Un voyage dans le temps
 
De nos jours, le Rick’s Café est un bar-restaurant et un Riad marocain traditionnel construit en 1930 mais, aussi entièrement restauré, avec son grand patio central, sa porte d’entrée en bois massif et tout ce qui met en valeur l’artisanat marocain. Entrer et découvrir le Rick’s, c’est franchir les portes d’un lieu à mi-chemin entre la légende et la réalité, entre l’Orient, l’Occident et la liberté de la nuit à Casablanca. Tous les soirs, du mardi au dimanche, il est possible d’y plonger dans l’ambiance des années 40 et 50 avec Issam Chabaa qui joue au piano les mélodies entendues dans le film «Casablanca».
 

Origine


Le Rick’s, la pièce de théâtre
 
«Casablanca», le film, est basé sur une pièce non produite intitulée «Everybody Comes to Rick’s» de Murray Burnett et Joan Alison qui ont vendu les droits de leur oeuvre au producteur Hal Wallis. Le film est sorti en 1942 et a eu un impact considérable et une popularité croissante depuis lors.

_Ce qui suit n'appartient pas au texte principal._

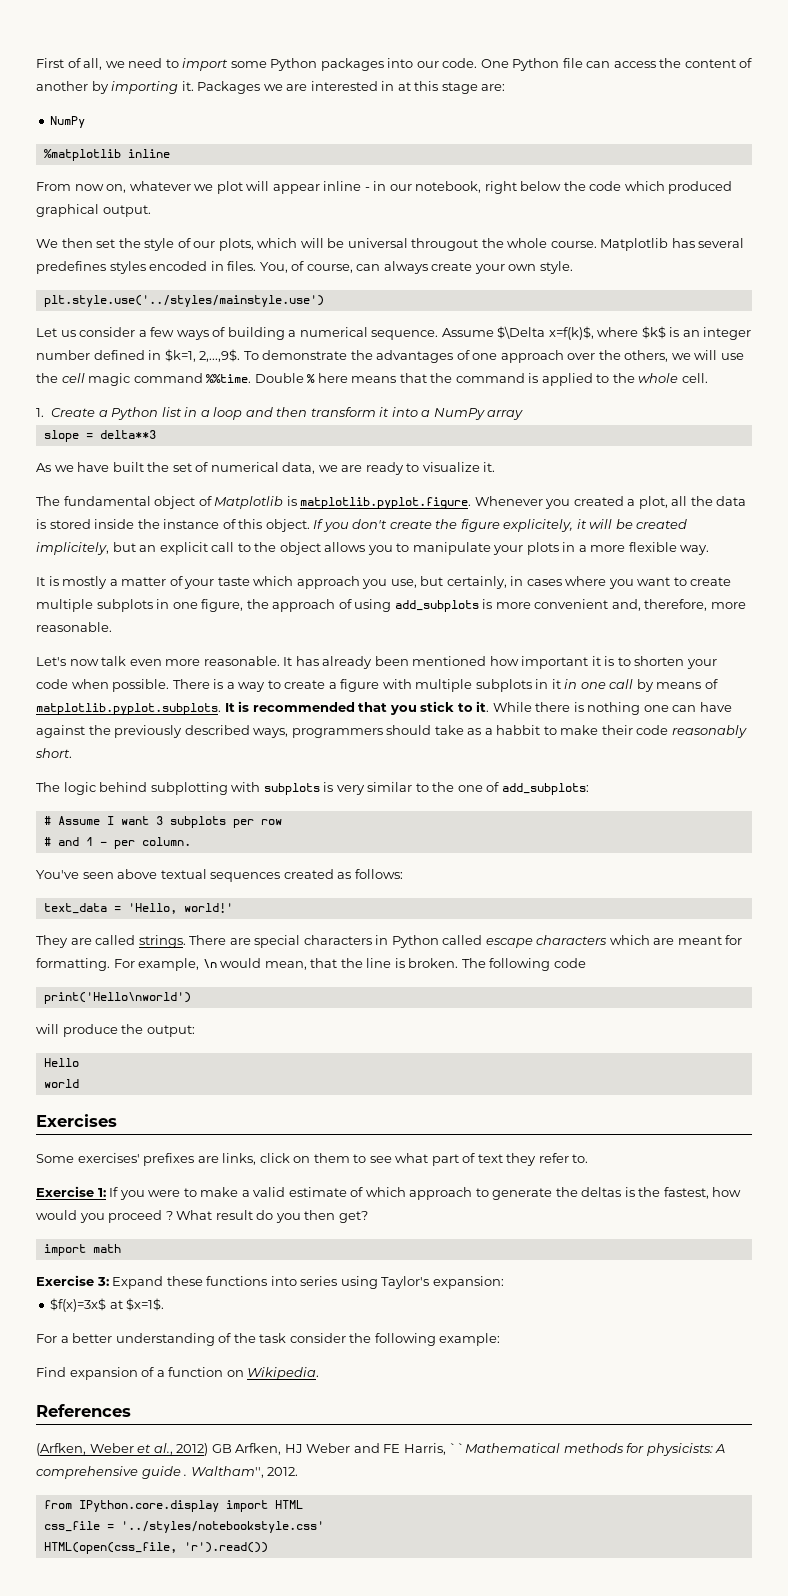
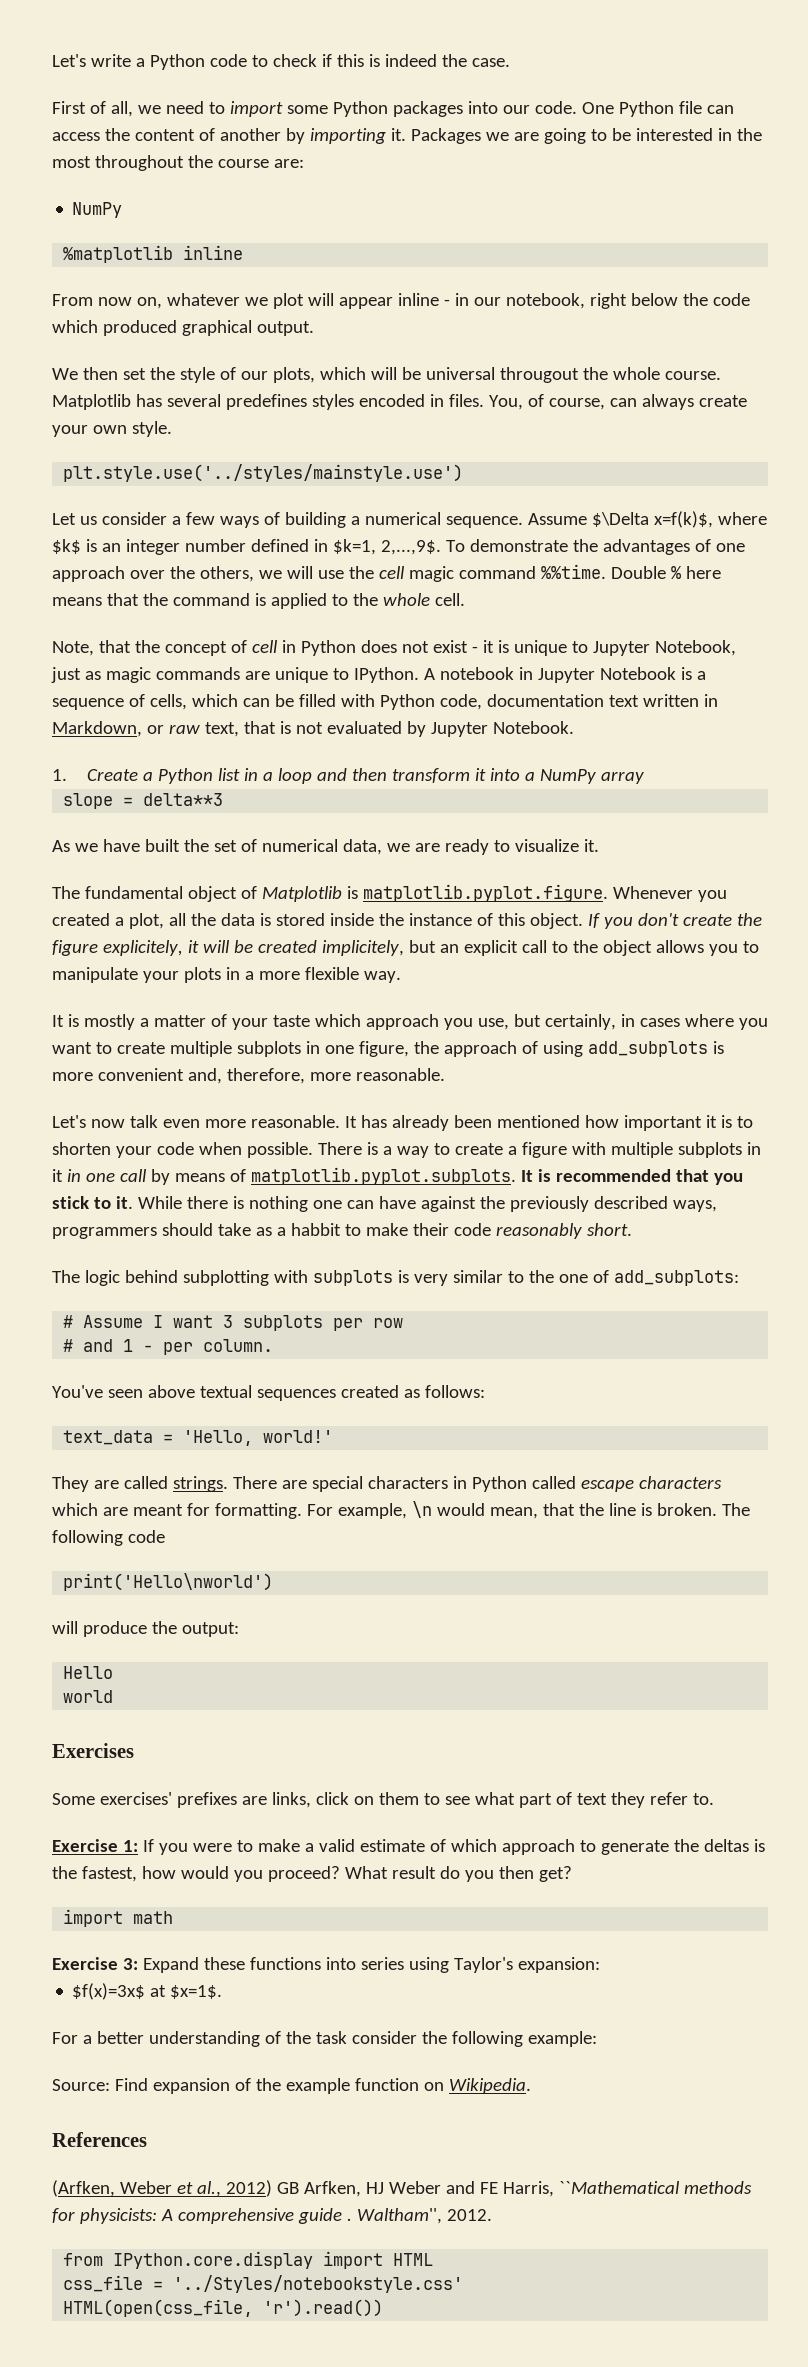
+ Let's write a Python code to check if this is indeed the case.
- Packages we are interested in at this stage are:
+ Packages we are going to be interested in the most throughout the course are:
+ Note, that the concept of cell in Python does not exist - it is unique to Jupyter Notebook, just as magic commands are unique to IPython. A notebook in Jupyter Notebook is a sequence of cells, which can be filled with Python code, documentation text written in Markdown, or raw text, that is not evaluated by Jupyter Notebook.
- Exercise 1: If you were to make a valid estimate of which approach to generate the deltas is the fastest, how would you proceed ?
+ Exercise 1: If you were to make a valid estimate of which approach to generate the deltas is the fastest, how would you proceed?
- Find expansion of a function on Wikipedia.
+ Source: Find expansion of the example function on Wikipedia.
- css_file = '../styles/notebookstyle.css'
+ css_file = '../Styles/notebookstyle.css'

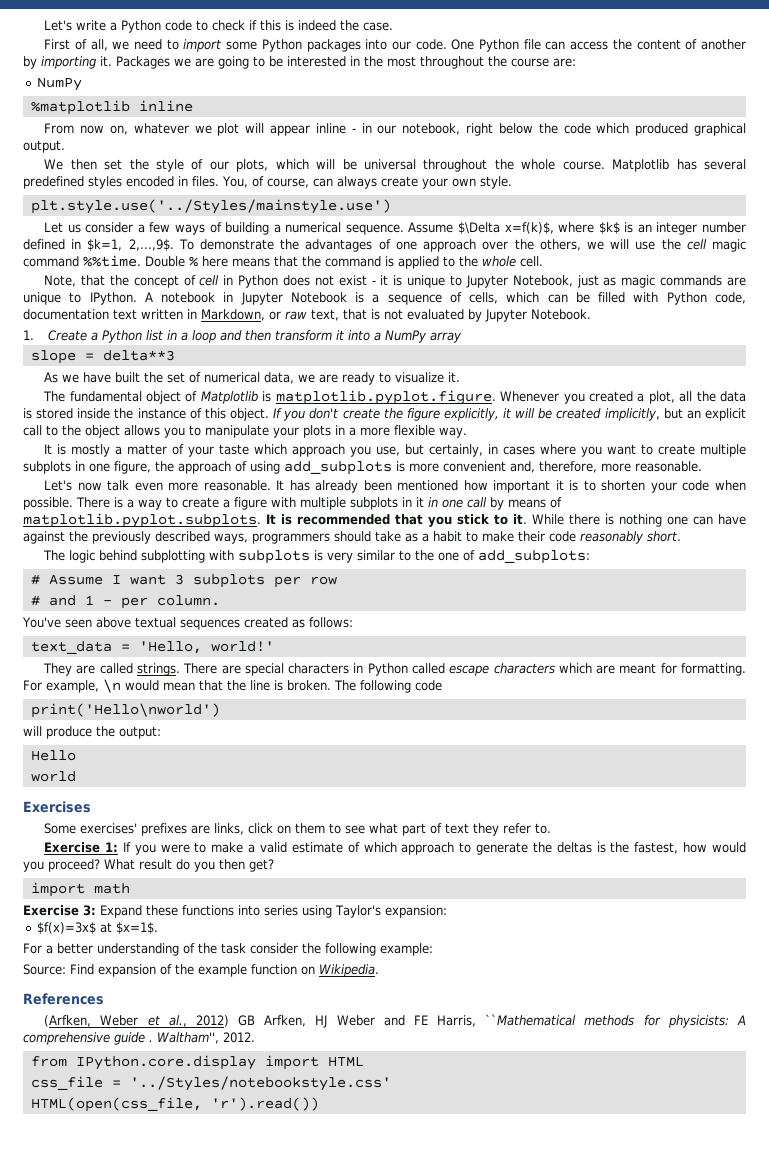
- We then set the style of our plots, which will be universal througout the whole course.
+ We then set the style of our plots, which will be universal throughout the whole course.
- Matplotlib has several predefines styles encoded in files.
+ Matplotlib has several predefined styles encoded in files.
- plt.style.use('../styles/mainstyle.use')
+ plt.style.use('../Styles/mainstyle.use')
- If you don't create the figure explicitely, it will be created implicitely, but an explicit call to the object allows you to manipulate your plots in a more flexible way.
+ If you don't create the figure explicitly, it will be created implicitly, but an explicit call to the object allows you to manipulate your plots in a more flexible way.
- While there is nothing one can have against the previously described ways, programmers should take as a habbit to make their code reasonably short.
+ While there is nothing one can have against the previously described ways, programmers should take as a habit to make their code reasonably short.
- For example, \n would mean, that the line is broken.
+ For example, \n would mean that the line is broken.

Everybody Comes to Rick’s est, donc, une pièce de théâtre américaine qui a été achetée par Warner Bros pour un montant record de 20.000 dollars (équivalent à 294.000 dollars en 2020). La pièce a été adaptée au cinéma sous le titre «Casablanca» (1942), avec Humphrey Bogart et Ingrid Bergman. La pièce était anti-nazie et favorable à la Résistance française. Le film est un grand classique de la littérature américaine, qui a connu un grand succès et est considéré par beaucoup comme le plus grand film jamais réalisé.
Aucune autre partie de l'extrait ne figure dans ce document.